→ **EXERCISE AIM**: Shown below are entries with pictures; the line with "[45,472,103,484] Dowload ->" through the line with "[276,315,490,329] Adding the" is the span to retype exactly, and the pictures stay out.

→ **Recorded data**:
==============================

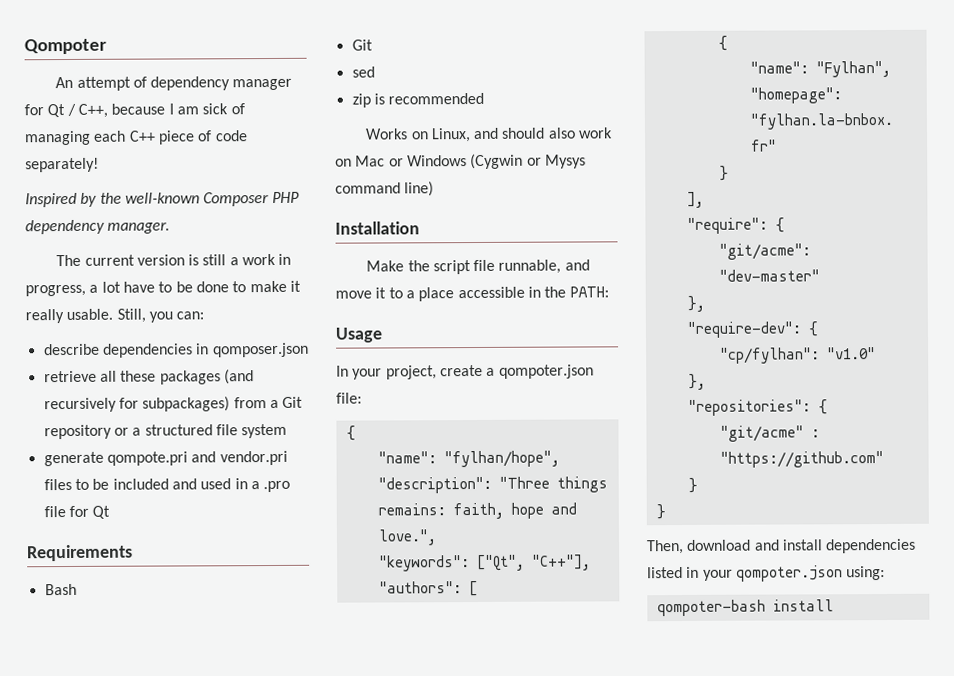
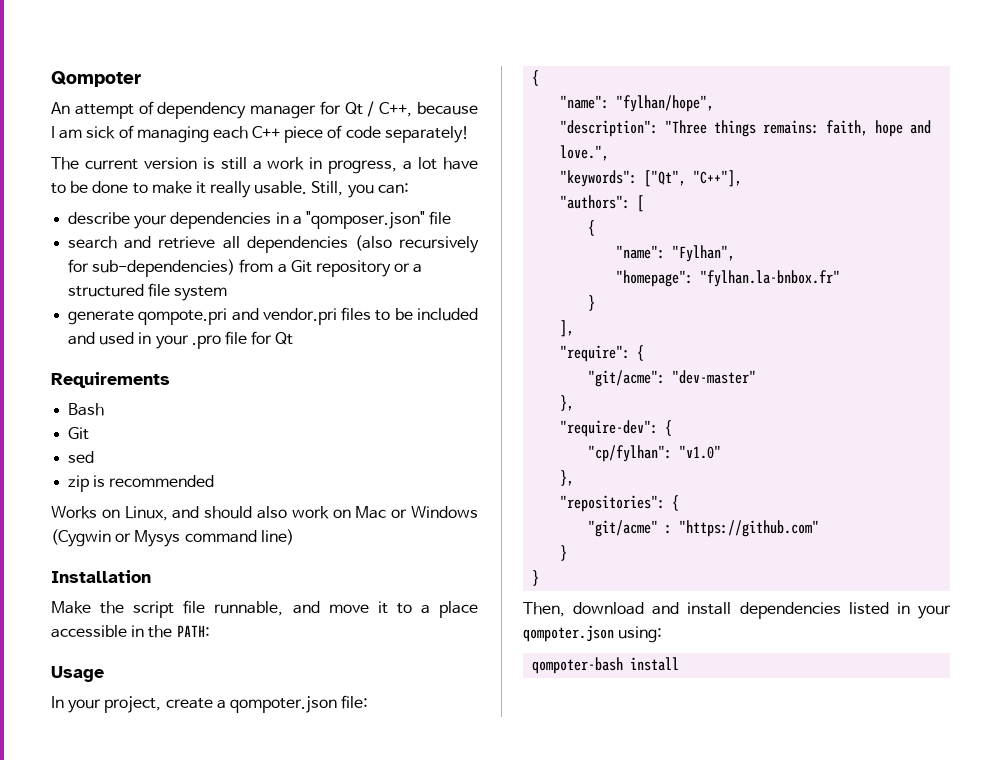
[25,191,300,208] [25,219,171,235] // Inspired by the well-known Composer PHP dependency manager. -> (469, 134) none
(100, 349) none -> [134,215,168,229] your
[212,342,309,358] [43,369,254,385] qomposer.json // retrieve all these packages (and -> [292,211,452,229] [68,235,392,253] a "qomposer.json" file // search and retrieve all dependencies (also
[142,396,231,412] subpackages) -> [92,259,236,277] sub-dependencies)
[250,481,260,490] a -> [155,335,189,349] your

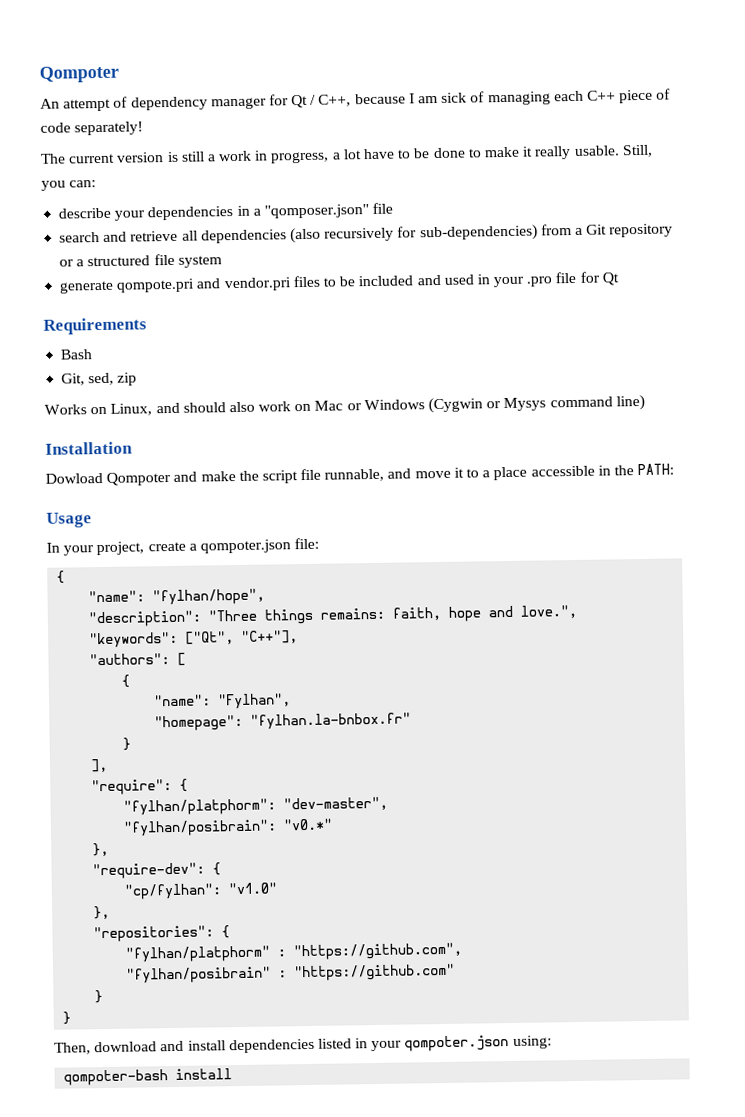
[68,427,90,440] [68,451,95,463] Git // sed // -> [61,372,115,386] Git, sed,
[93,475,215,487] is recommended -> (138, 379) none
[51,601,91,614] Make -> [45,471,236,486] Dowload Qompoter and make
[588,370,757,387] "git/acme": "dev-master" -> [123,796,389,816] [123,818,334,837] "fylhan/platphorm": "dev-master", // "fylhan/posibrain": "v0.*"
[588,520,659,537] "git/acme" -> [125,942,463,963] [126,966,272,984] "fylhan/platphorm" : "https://github.com", // "fylhan/posibrain"

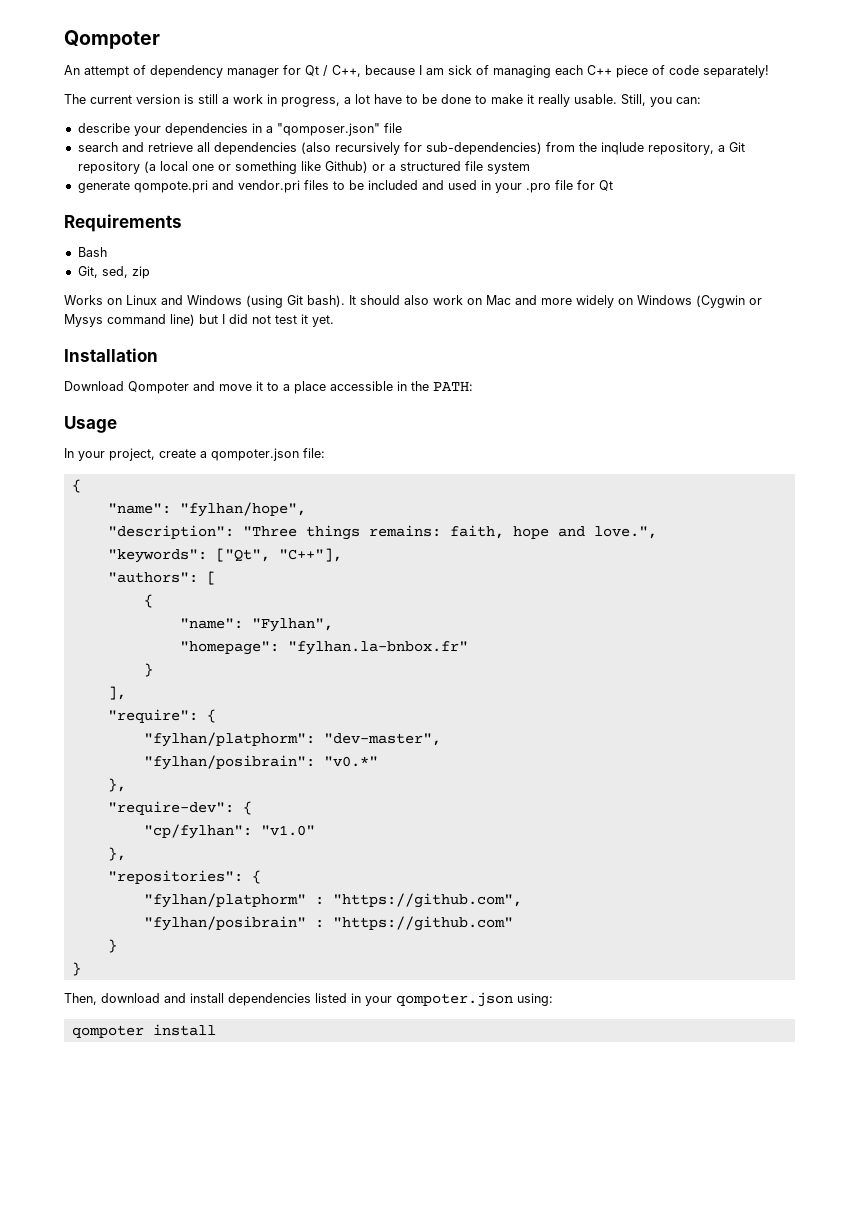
[574,223,674,238] a Git repository -> [578,142,745,155] [77,161,368,174] the inqlude repository, a Git repository (a local one or something like Github)
[110,402,180,416] Linux, and -> [126,295,356,308] Linux and Windows (using Git bash). It
[346,403,362,411] or -> [515,295,633,308] and more widely on
(645, 402) none -> [199,314,334,327] but I did not test it yet.
[45,472,103,484] Dowload -> [64,381,124,391] Download
[200,468,412,484] make the script file runnable, and -> (215, 386) none
[63,1069,169,1086] qompoter-bash -> [71,1025,144,1038] qompoter

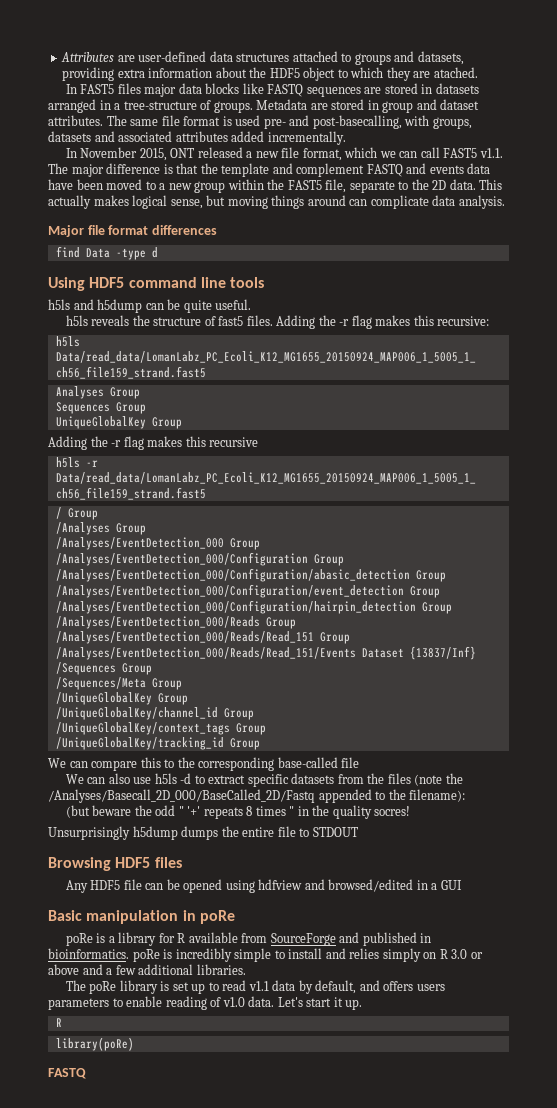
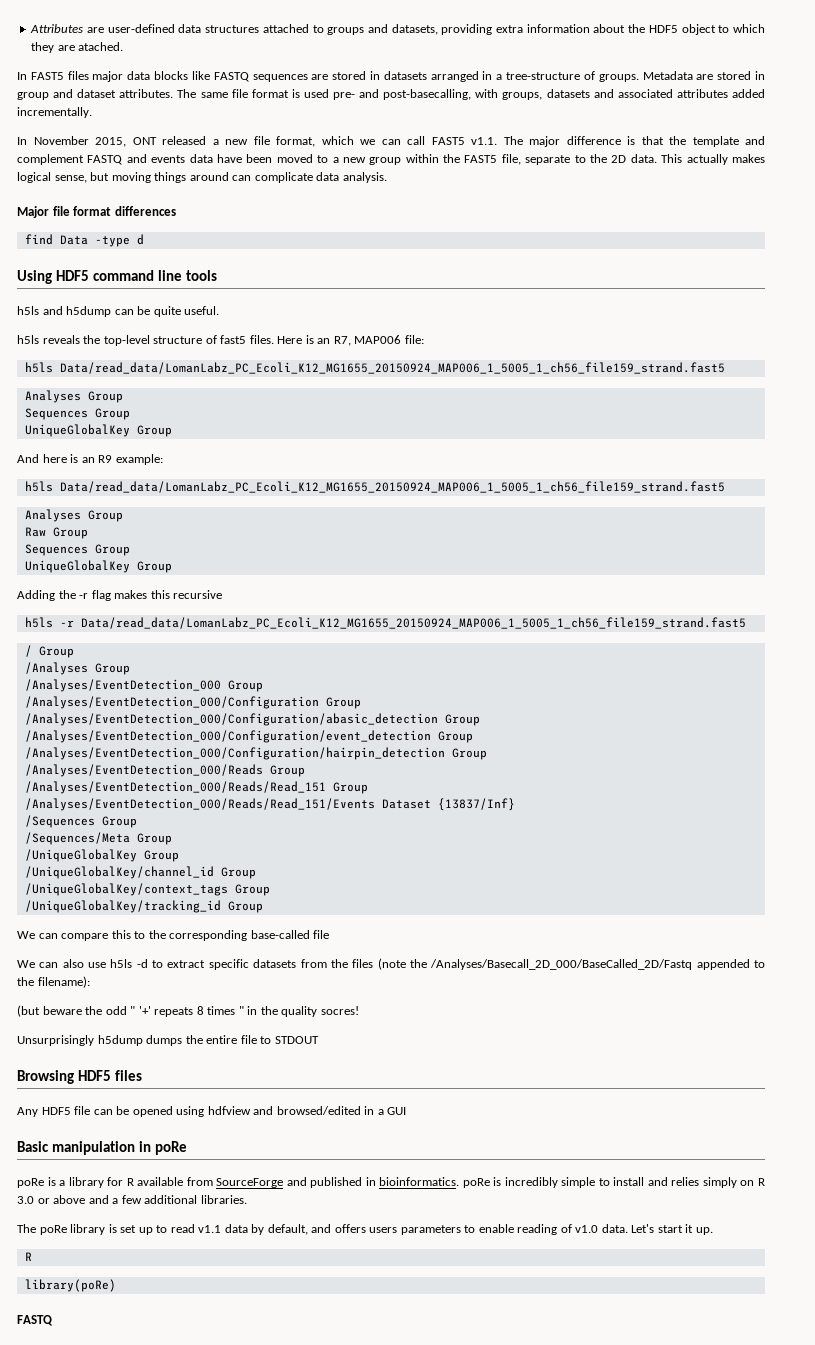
(150, 320) none -> [103,335,150,346] top-level
[276,315,490,329] Adding the -r flag makes this recursive: -> [277,335,424,346] Here is an R7, MAP006 file:
(182, 423) none -> [17,454,163,465] [24,481,725,493] [24,509,123,522] [24,527,88,539] [24,544,130,556] [24,560,172,573] // And here is an R9 example: // h5ls Data/read_data/LomanLabz_PC_Ecoli_K12_MG1655_20150924_MAP006_1_5005_1_ch56_file159_strand.fast5 // Analyses Group // Raw Group // Sequences Group // UniqueGlobalKey Group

==============================

→ **ANSWER SECTION**:
[45,472,103,484] Dowload -> [64,381,124,391] Download
[200,468,412,484] make the script file runnable, and -> (215, 386) none
[63,1069,169,1086] qompoter-bash -> [71,1025,144,1038] qompoter

(150, 320) none -> [103,335,150,346] top-level
[276,315,490,329] Adding the -r flag makes this recursive: -> [277,335,424,346] Here is an R7, MAP006 file:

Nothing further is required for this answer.